*** RECORDS FOR THIS EXERCISE Section Begins ***

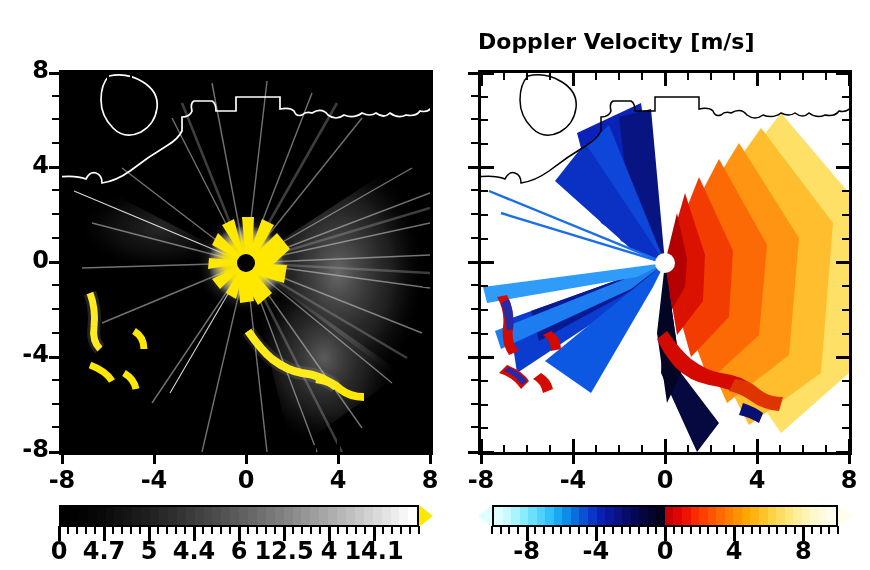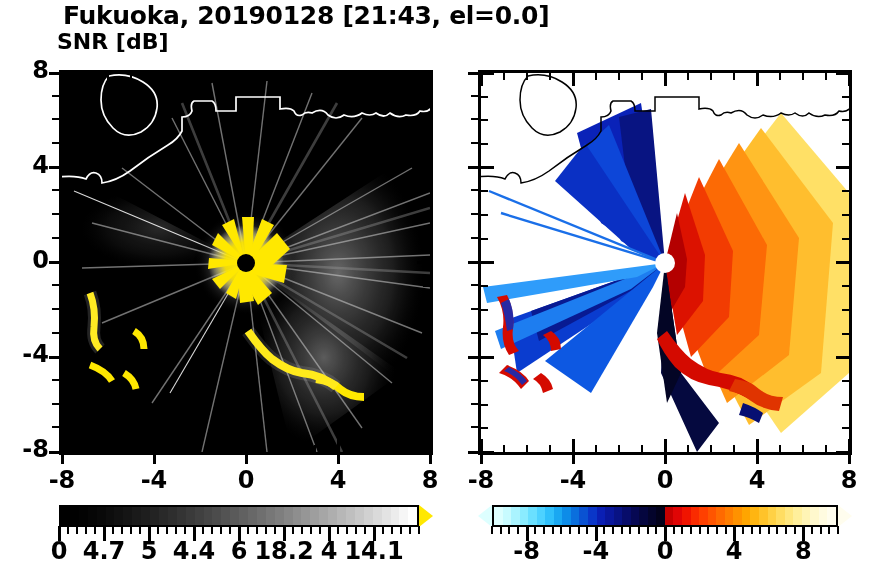--- a/index.html
+++ b/index.html
@@ -42,7 +42,6 @@
 
 <div id="root">
 
-  <div class="ttl" id="main-title">Fukuoka, 20190128 [21:43, el=0.0]</div>
   <div class="ttl" id="sub-left">SNR [dB]</div>
 
   <div class="panel" id="panel-snr">

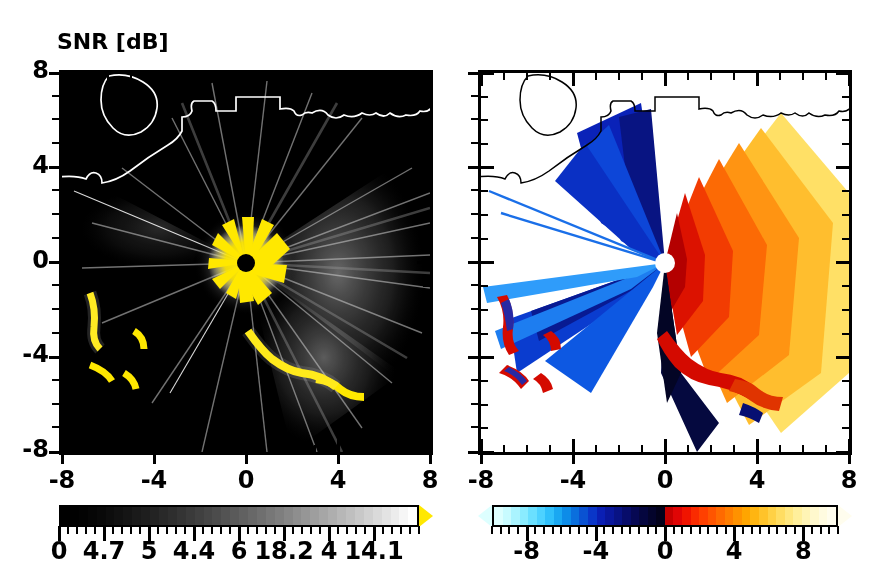--- a/index.html
+++ b/index.html
@@ -42,7 +42,6 @@
 
 <div id="root">
 
-  <div class="ttl" id="sub-left">SNR [dB]</div>
 
   <div class="panel" id="panel-snr">
     <svg class="pcanvas" viewBox="0 0 368 379" preserveAspectRatio="none">

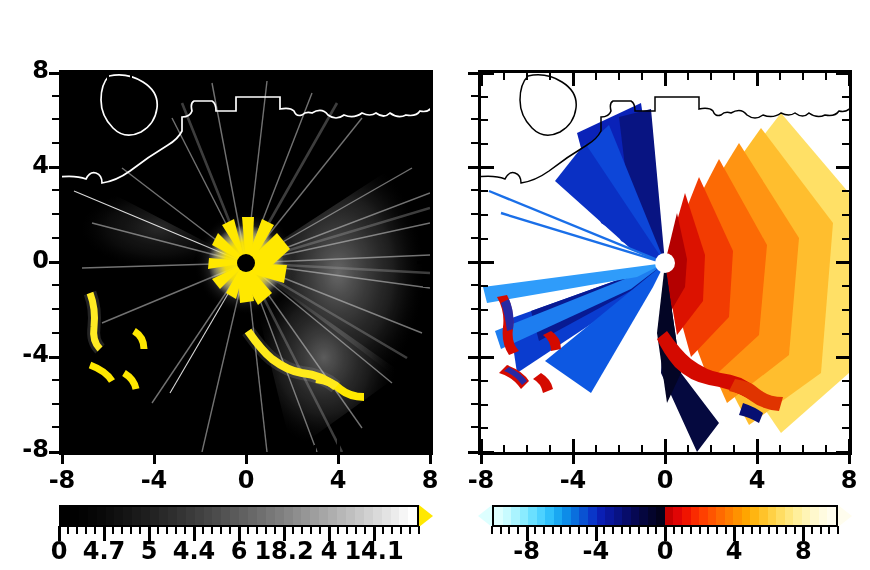--- a/index.html
+++ b/index.html
@@ -42,6 +42,7 @@
 
 <div id="root">
 
+  <div class="ttl" id="sub-right">Doppler Velocity [m/s]</div>
 
   <div class="panel" id="panel-snr">
     <svg class="pcanvas" viewBox="0 0 368 379" preserveAspectRatio="none">

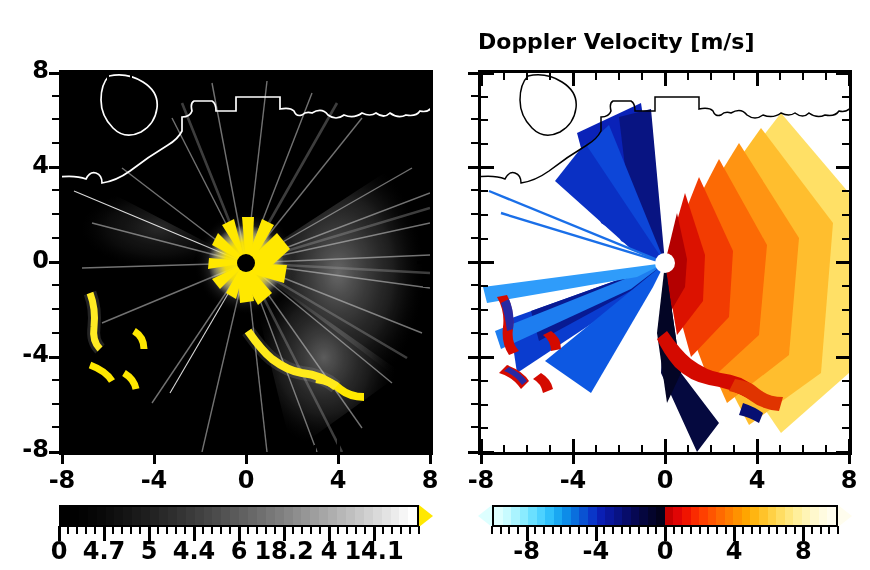--- a/index.html
+++ b/index.html
@@ -523,7 +523,7 @@
       <div class="cblabel" style="left: 109px; width: 80px;">5</div>
       <div class="cblabel" style="left: 154px; width: 80px;">4.4</div>
       <div class="cblabel" style="left: 199px; width: 80px;">6</div>
-      <div class="cblabel" style="left: 244px; width: 80px;">18.2</div>
+      <div class="cblabel" style="left: 244px; width: 80px;">12.5</div>
       <div class="cblabel" style="left: 289px; width: 80px;">4</div>
       <div class="cblabel" style="left: 334px; width: 80px;">14.1</div>
       <div class="cblabel" style="left: 486.6px; width: 80px;">-8</div>

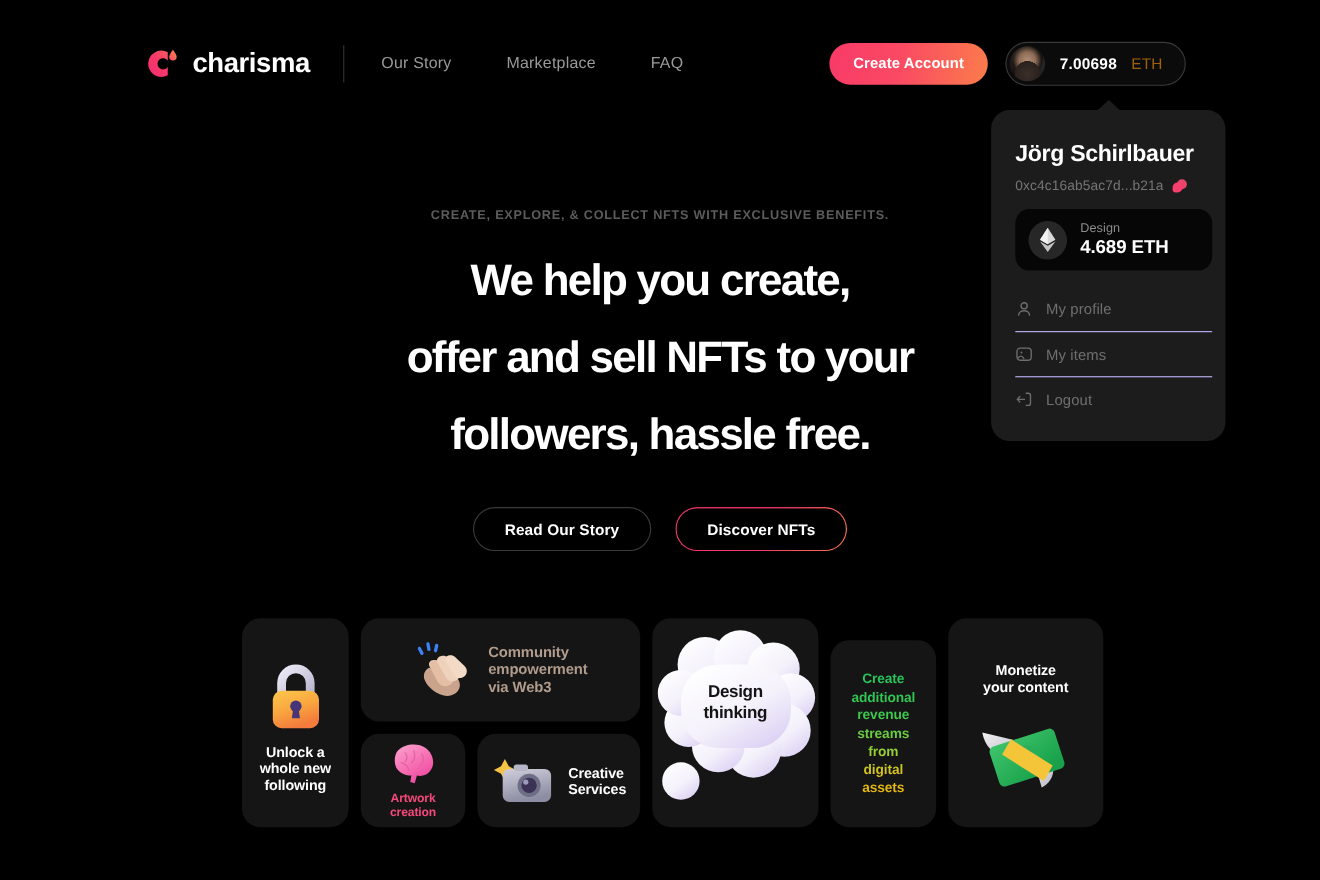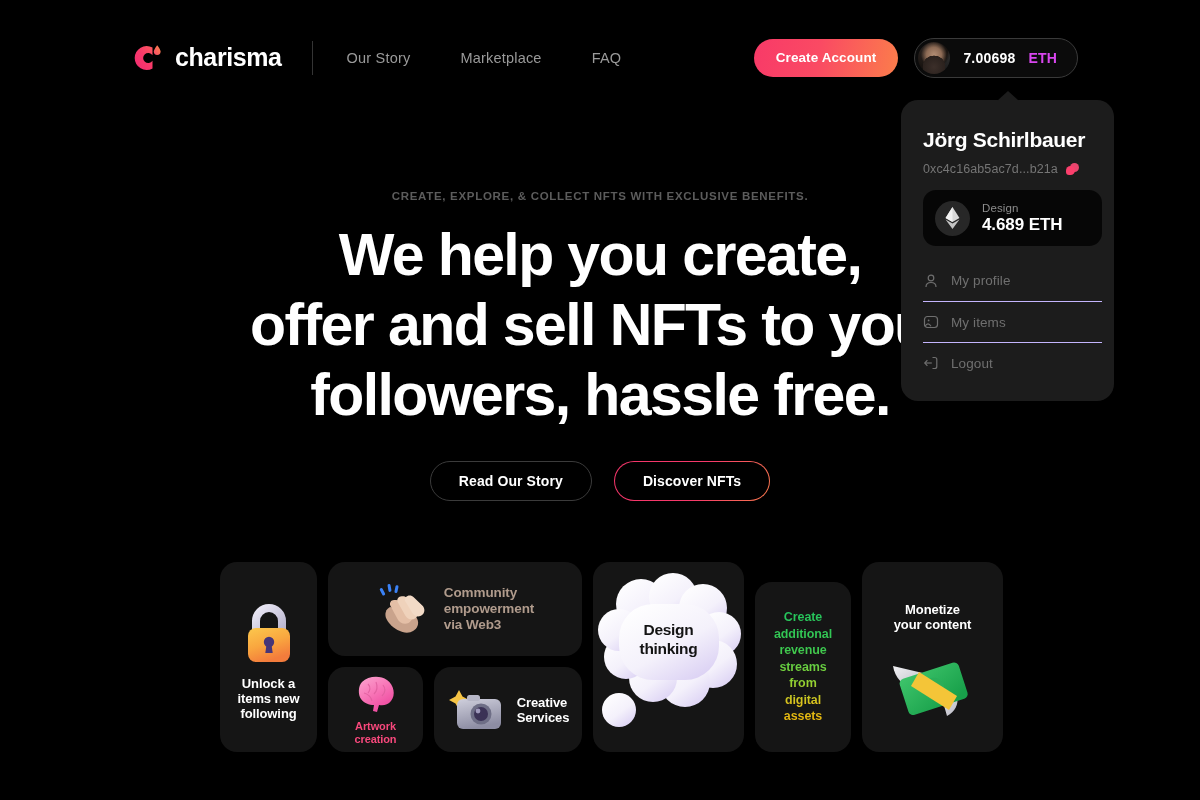--- a/index.html
+++ b/index.html
@@ -59,7 +59,7 @@
     overflow: hidden; flex: none;
   }
   .wallet-amount { font-size: 14px; font-weight: 700; color: #ffffff; letter-spacing: 0.2px; }
-  .wallet-unit  { font-size: 14px; font-weight: 700; color: #d946ef; letter-spacing: 0.2px; }
+  .wallet-unit  { font-size: 14px; font-weight: 400; color: #a16207; letter-spacing: 0.2px; }
 
   
   .dropdown {

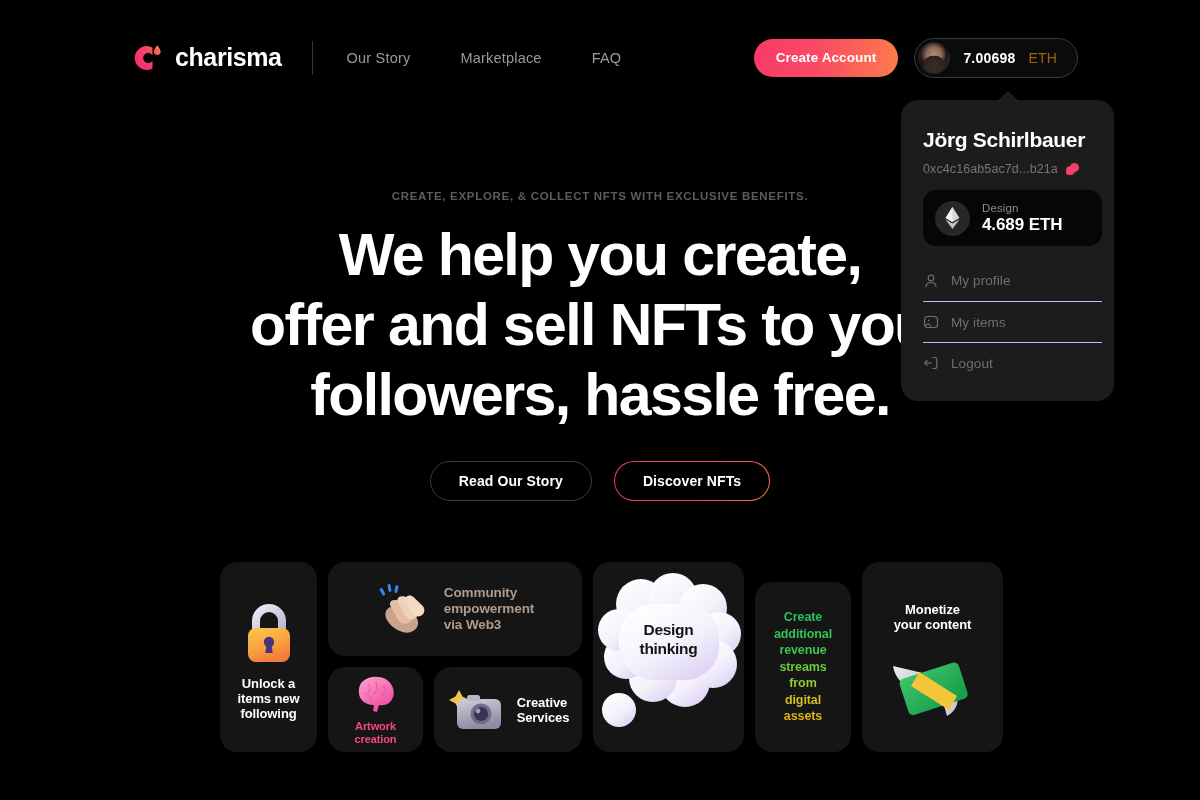--- a/index.html
+++ b/index.html
@@ -120,7 +120,7 @@
   }
   .headline {
     margin-top: 18px;
-    font-size: 59px; font-weight: 700; color: #ffffff;
+    font-size: 40px; font-weight: 700; color: #ffffff;
     line-height: 70px; letter-spacing: -1.6px;
   }
   .cta-row { margin-top: 31px; display: flex; justify-content: center; gap: 22px; }

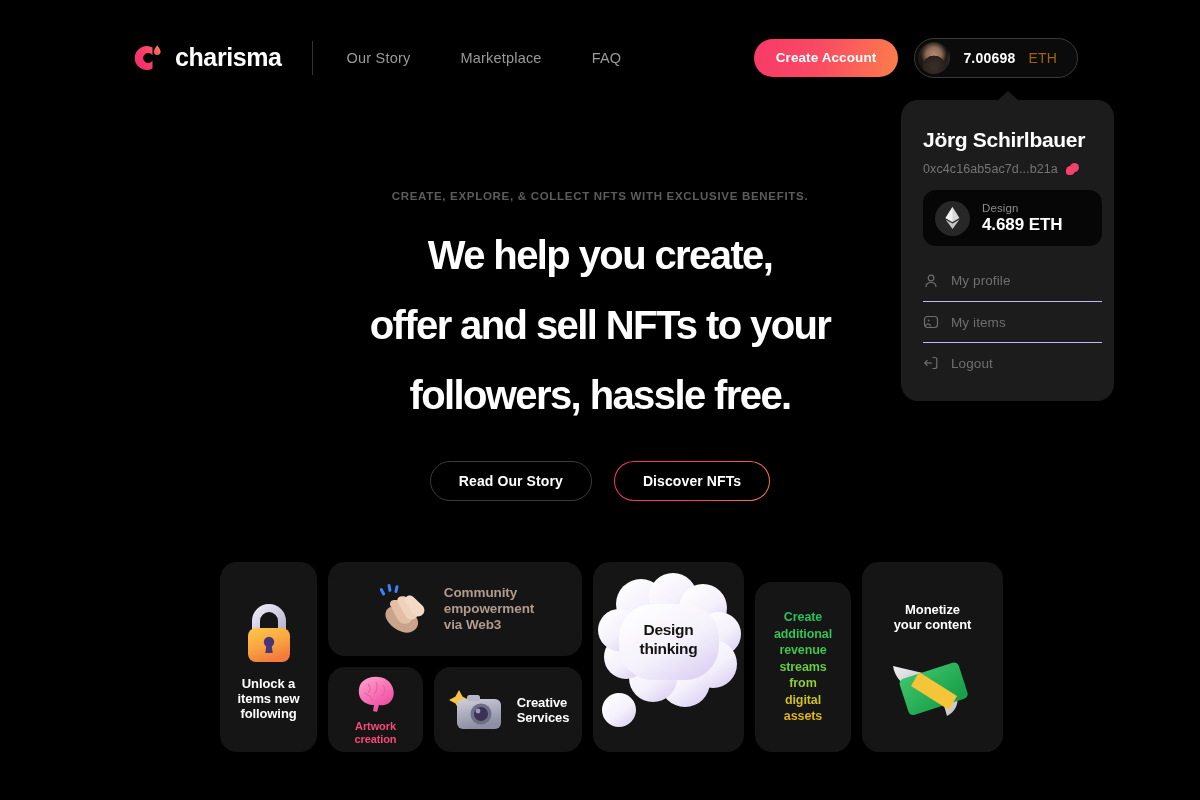--- a/index.html
+++ b/index.html
@@ -312,7 +312,7 @@
         <path d="M28.6 44 h4.8 l1.3 9 h-7.4 z" fill="#463578"></path>
       </svg>
       <div class="card-title" style="white-space:pre-line;">Unlock a
-items new
+whole new
 following</div>
     </div>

*** RECORDS FOR THIS EXERCISE Section Ends ***

▸ GOAL OF THE EXERCISE
Nothing but a number should be given: the count of lines in the records that contain the word "title".

▸ WRITTEN ANSWER
2